Roberto T. Borromeo, PhD, is an Associate Professor in Educational Leadership and Management and former Dean of the College of Education at De La Salle University, Manila. He is a Research Fellow of the SEAMEO-INNOTECH and his research interests are in spirituality in the workplace, strategic management in education, and program evaluation. He serves as Management Consultant to educational institutions in the Philippines and other Asian countries. roberto.borromeo@dlsu.edu.ph

Barry Chametzky holds a Ph.D. in education from Northcentral University.  He is an adjunct professor at Washington & Jefferson College in Pennsylvania where he teaches lower-level French classes.  He is also an adjunct professor at Ozarks Technical Community College in Missouri where he teaches lower-level online French classes.  His areas of expertise are e-learning, online foreign language learning, andragogy, and classic grounded theory.  He has published several journal articles on post-secondary foreign language learning.  During his doctoral research using the classic grounded theory method, Dr.

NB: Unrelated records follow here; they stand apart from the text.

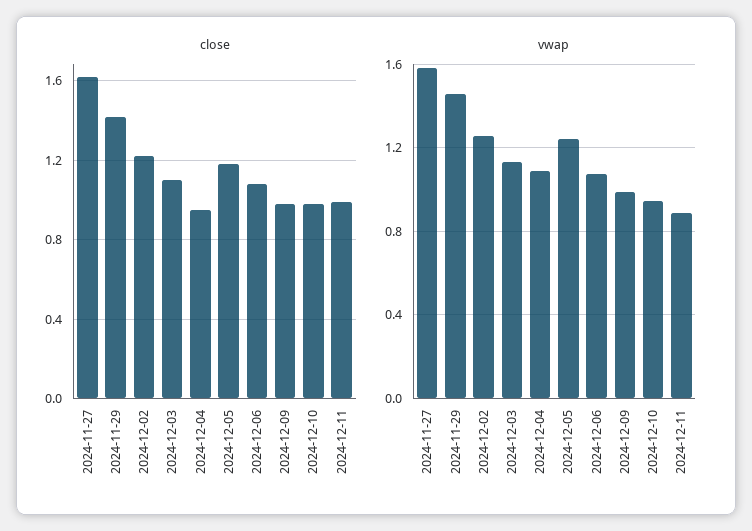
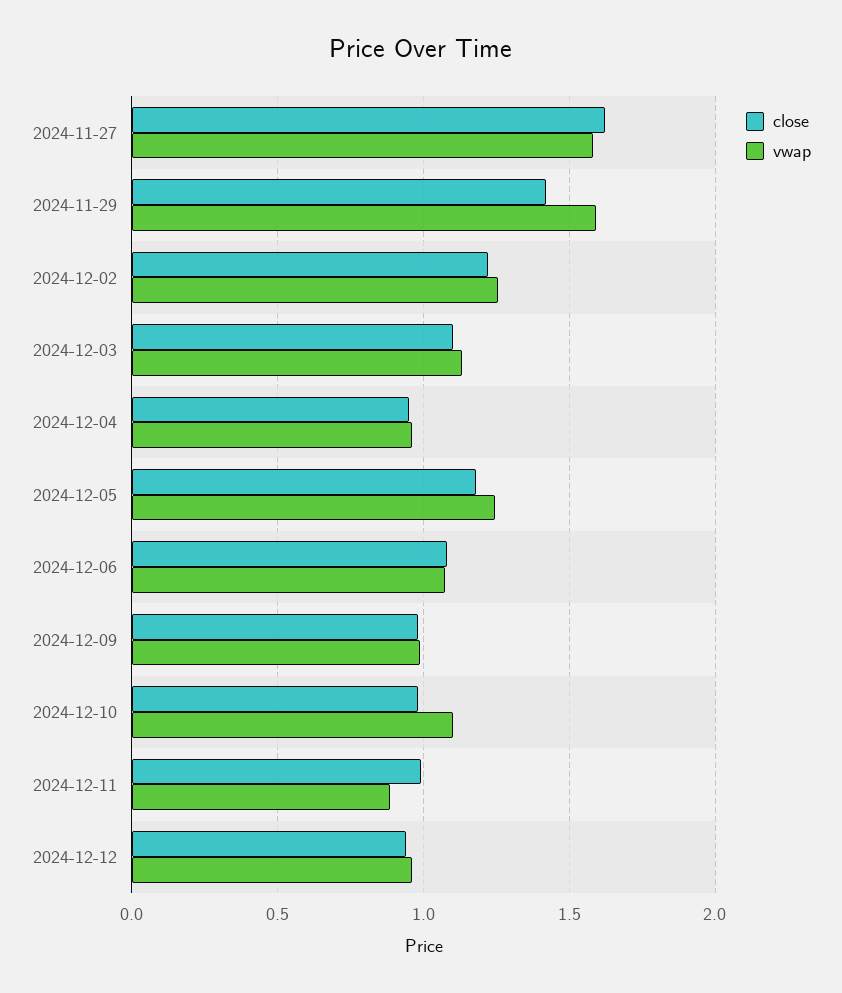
vwap, 2024-11-29: 1.45 -> 1.6
vwap, 2024-12-04: 1.1 -> 0.95
vwap, 2024-12-10: 0.95 -> 1.1
close, 2024-12-12: none -> 0.95
vwap, 2024-12-12: none -> 0.95

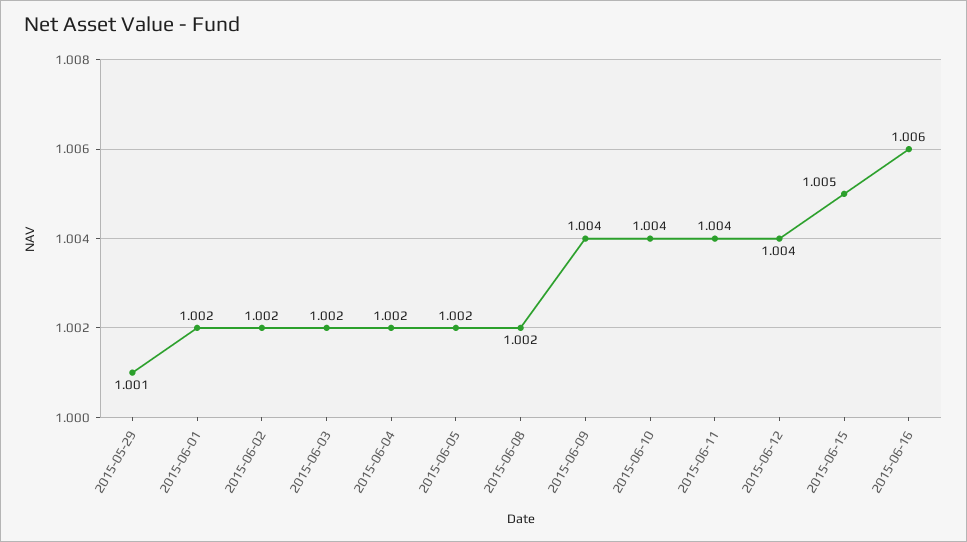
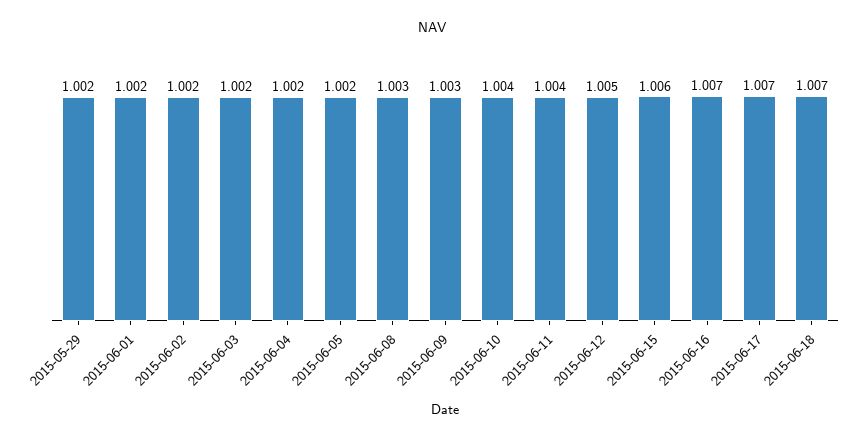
2015-05-29: 1.001 -> 1.002
2015-06-08: 1.002 -> 1.003
2015-06-09: 1.004 -> 1.003
2015-06-12: 1.004 -> 1.005
2015-06-15: 1.005 -> 1.006
2015-06-16: 1.006 -> 1.007
2015-06-17: none -> 1.007
2015-06-18: none -> 1.007

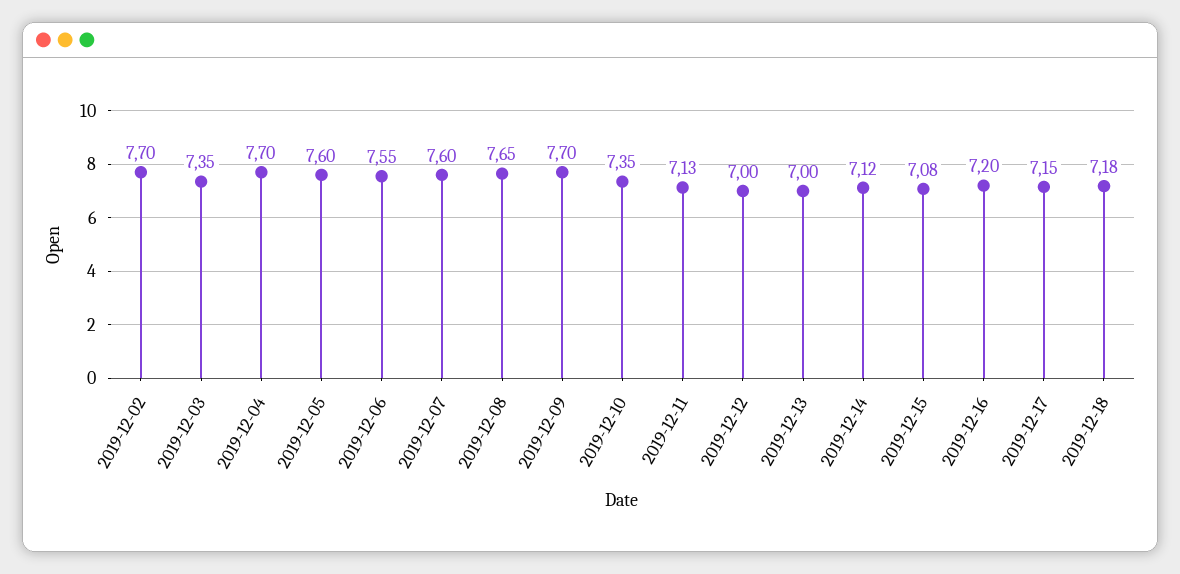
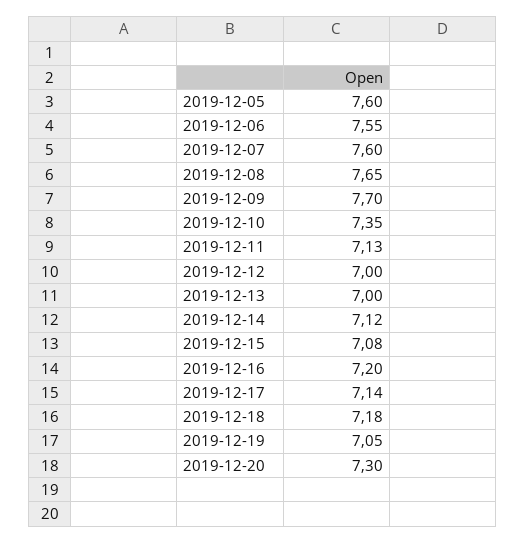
2019-12-02: 7.7 -> none
2019-12-03: 7.35 -> none
2019-12-04: 7.7 -> none
2019-12-17: 7.15 -> 7.14
2019-12-19: none -> 7.05
2019-12-20: none -> 7.3

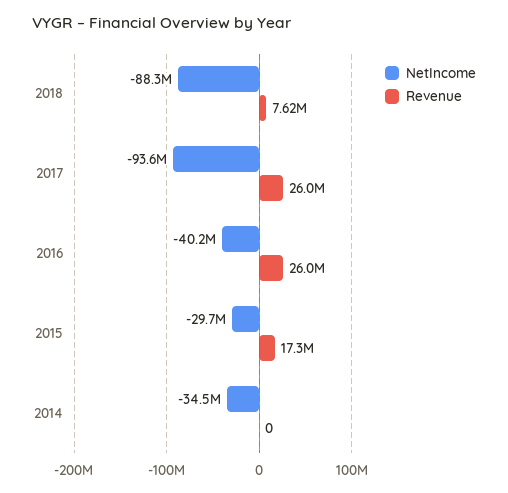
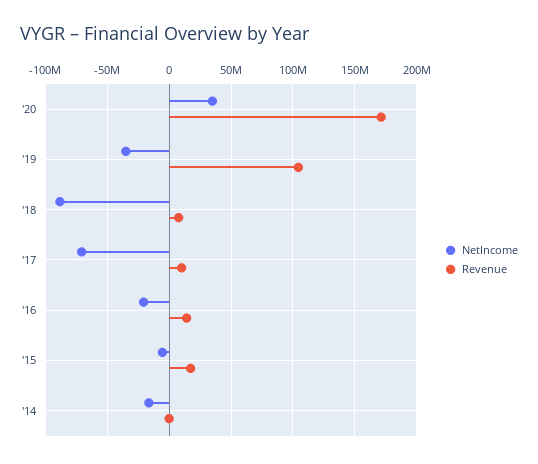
NetIncome, 2017: -93600000 -> -70000000
Revenue, 2017: 26000000 -> 10000000
NetIncome, 2016: -40200000 -> -20000000
Revenue, 2016: 26000000 -> 15000000
NetIncome, 2015: -29700000 -> -5000000
NetIncome, 2014: -34500000 -> -15000000
NetIncome, '20: none -> 35000000
Revenue, '20: none -> 170000000
NetIncome, '19: none -> -35000000
Revenue, '19: none -> 105000000

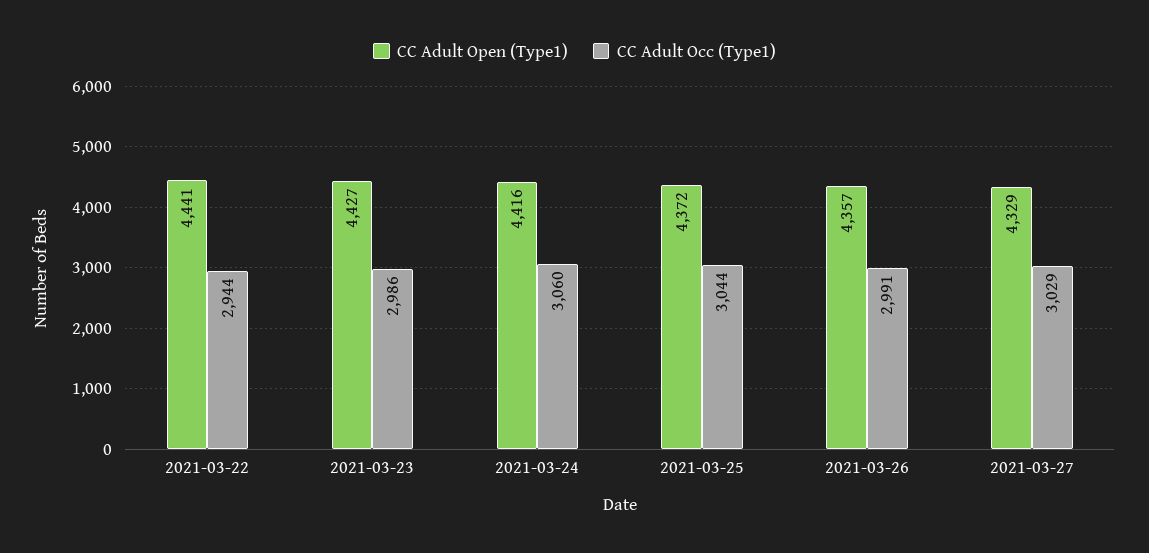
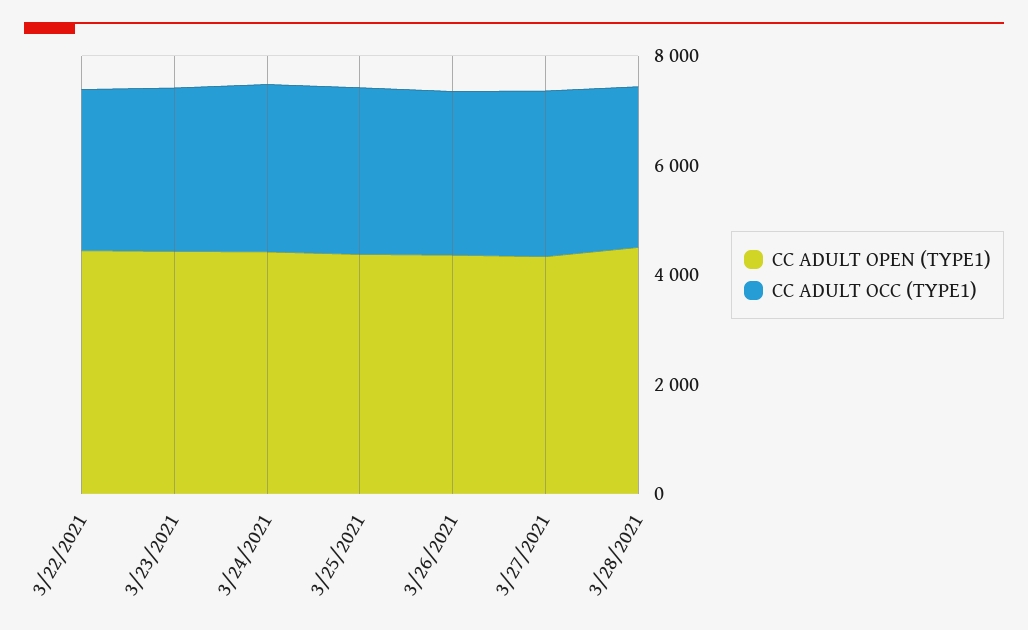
CC Adult Open (Type1), 3/28/2021: none -> 4500
CC Adult Occ (Type1), 3/28/2021: none -> 3000

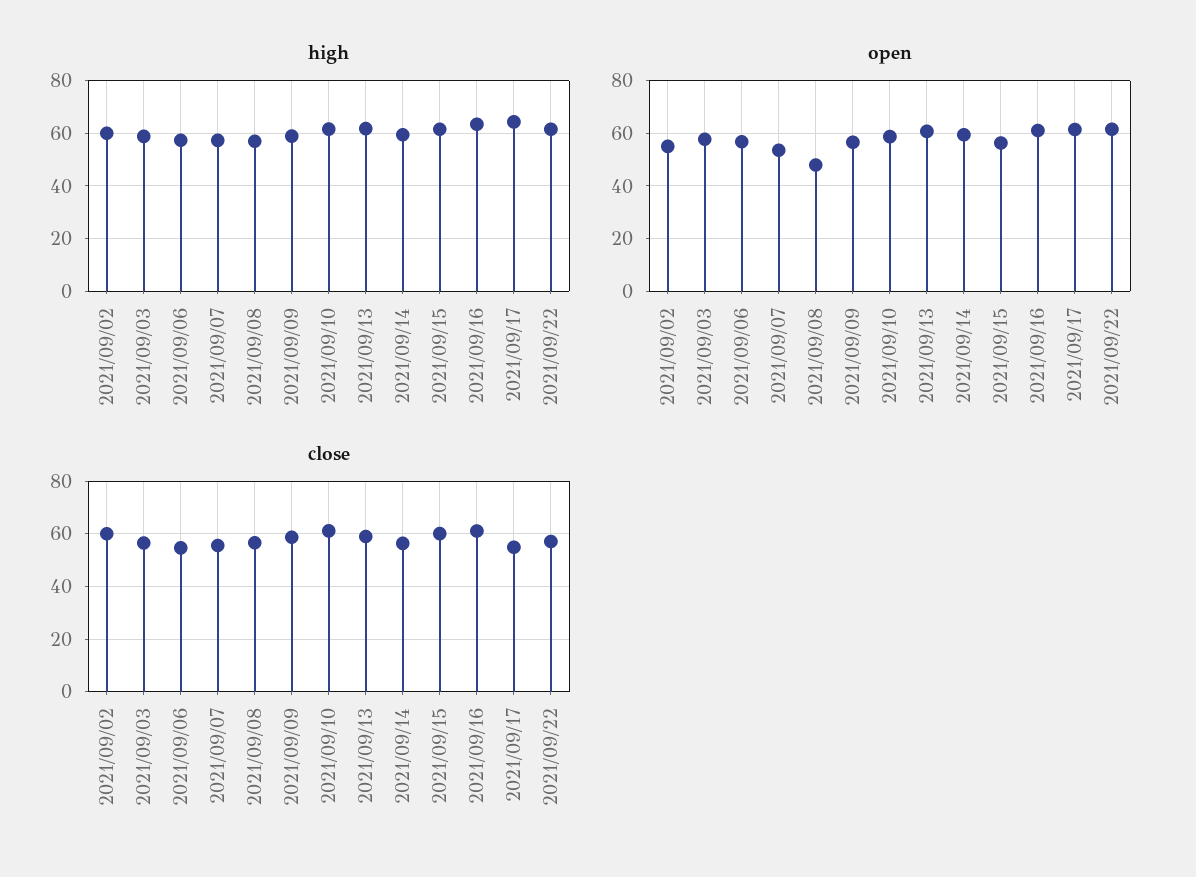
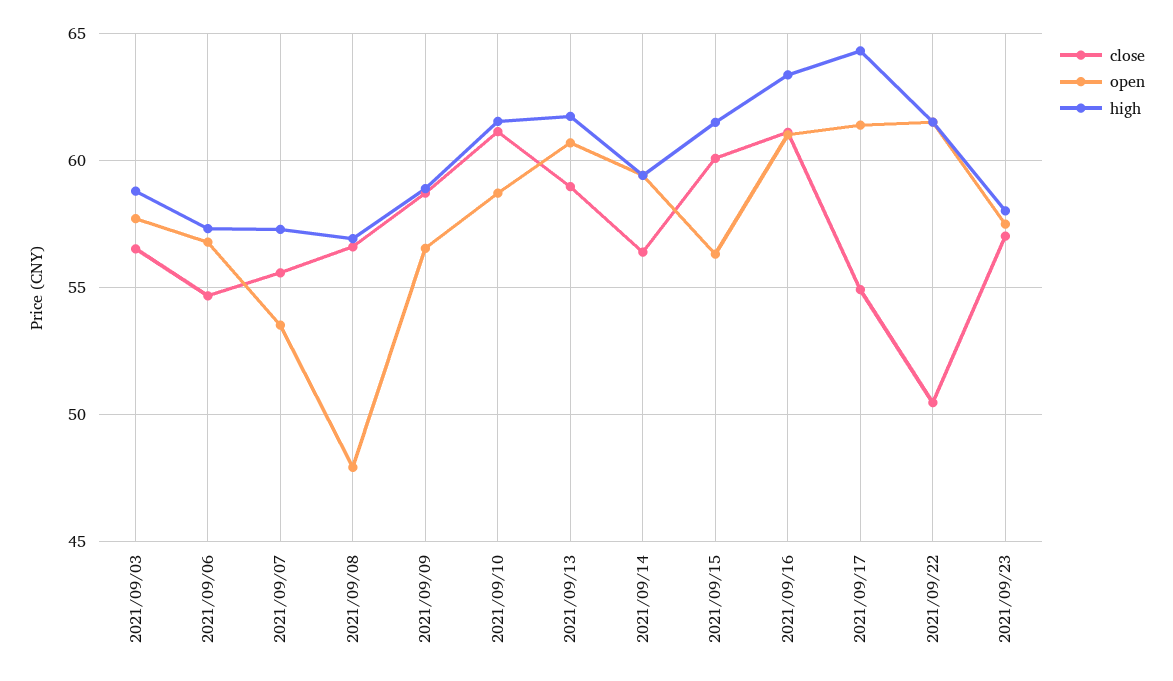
high, 2021/09/02: 60 -> none
open, 2021/09/02: 55 -> none
close, 2021/09/02: 60 -> none
close, 2021/09/22: 57.5 -> 50.5
close, 2021/09/23: none -> 57
open, 2021/09/23: none -> 57.5
high, 2021/09/23: none -> 58

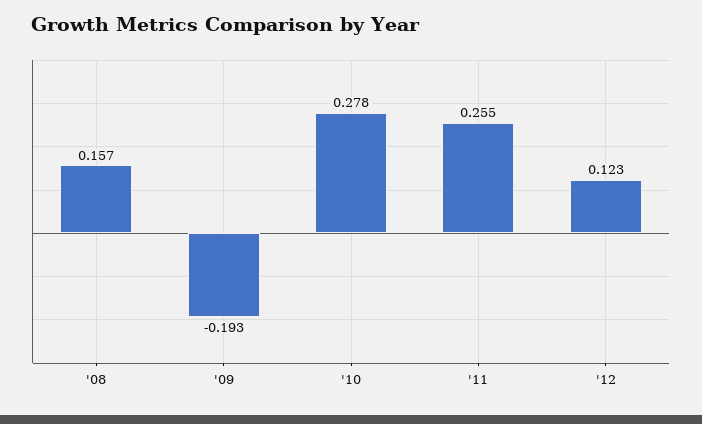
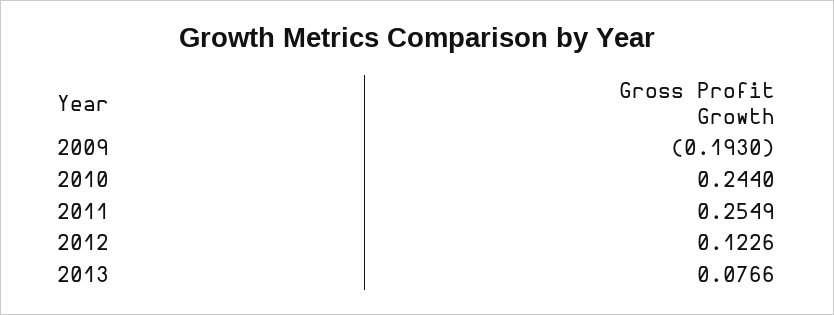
'08: 0.157 -> none
'10: 0.278 -> 0.244
2013: none -> 0.0766

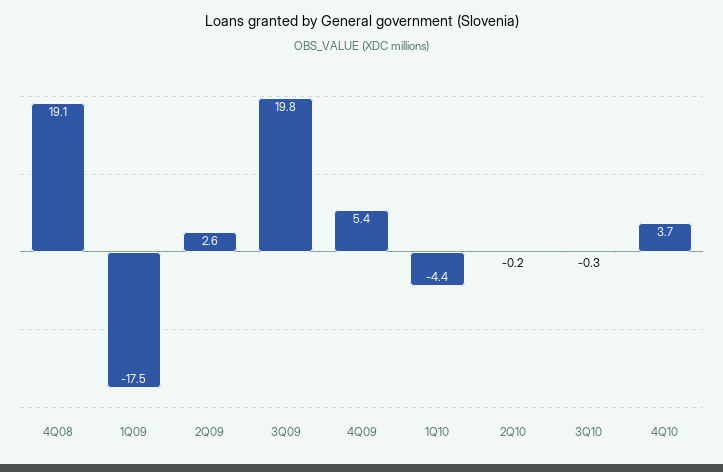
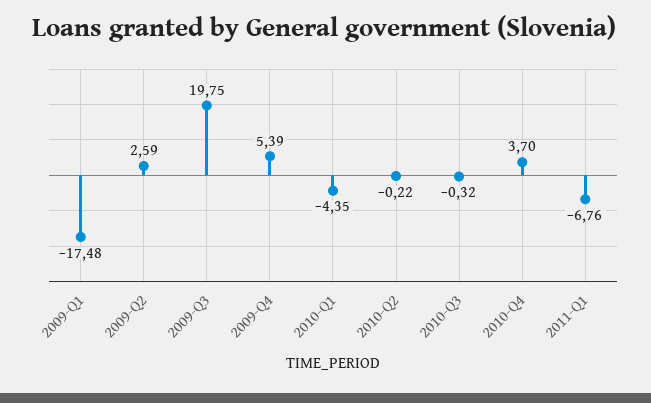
4Q08: 19.1 -> none
2011-Q1: none -> -6.76

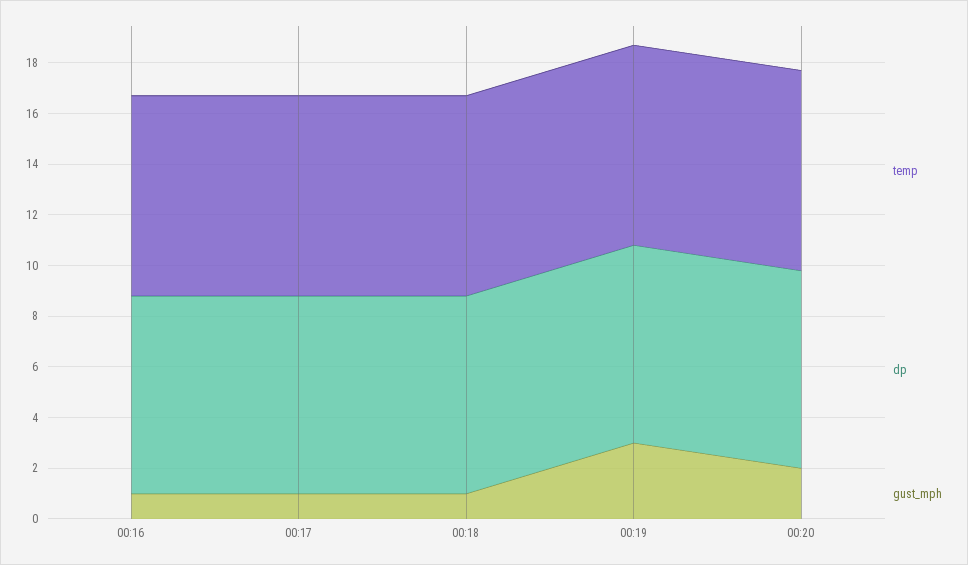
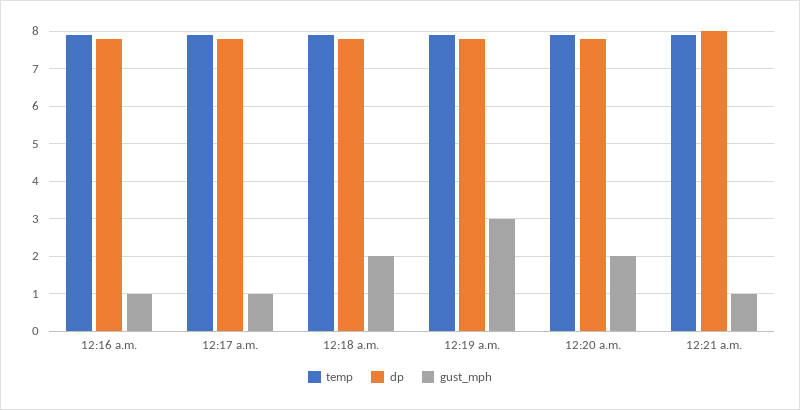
gust_mph, 00:18: 1 -> 2
temp, 12:21 a.m.: none -> 8
dp, 12:21 a.m.: none -> 8
gust_mph, 12:21 a.m.: none -> 1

Chametzky developed the theory of Offsetting the Affective Filter.  A peer-reviewed article based on his theory of Offsetting the Affective Filter has been published in IGI-Global.  He is also mentoring several doctoral students in the classic grounded theory method. barry@bluevine.net

Olavur Christiansen gained his PhD from Aalborg University in Denmark, in which he used classic grounded theory to generate a theory of business and management behavior. Emergent core categories were opportunising, weighing-up, moment capturing and especially conditional befriending and confidence building in steering behavior.  He is associate professor at the University of Faroe Islands and leader of the office of the Economic Council of the Government of the Faroe Islands. In his latter full-time assignment, he is open to the discovery of core variables and theoretical codes within the field of macroeconomics. olavurc@setur.fo

Barney G. Glaser is the cofounder of grounded theory (1967). He received his PhD from Columbia University in 1961. He then went to University of California San Francisco, where he joined Anselm Strauss in doing the dying in hospitals study and in teaching PhD and DNS students methods and analysis. He published over 20 articles on this research and the dying research. Since then, Glaser has written 14 more books using and about grounded theory, and countless articles. In 1998 he received an honorary doctorate from Stockholm
University. His latest book, which deals with the no preconceptions dictum in grounded theory, will soon be published. Email: bglaser@speakeasy.net

Helen Scott supports grounded theory researchers via www.groundedtheoryonline.com and works as a consulting web developer, information architect and web editor, satisfying both her love of the grounded theory research method and information systems. Helen studied Business Studies in 1985, Information Systems in 2000 and completed her PhD (examined by Dr. Barney Glaser) in the School of Computing, University of Portsmouth in 2007. She is a Fellow of the Grounded Theory Institute and a member of the peer review team of this journal.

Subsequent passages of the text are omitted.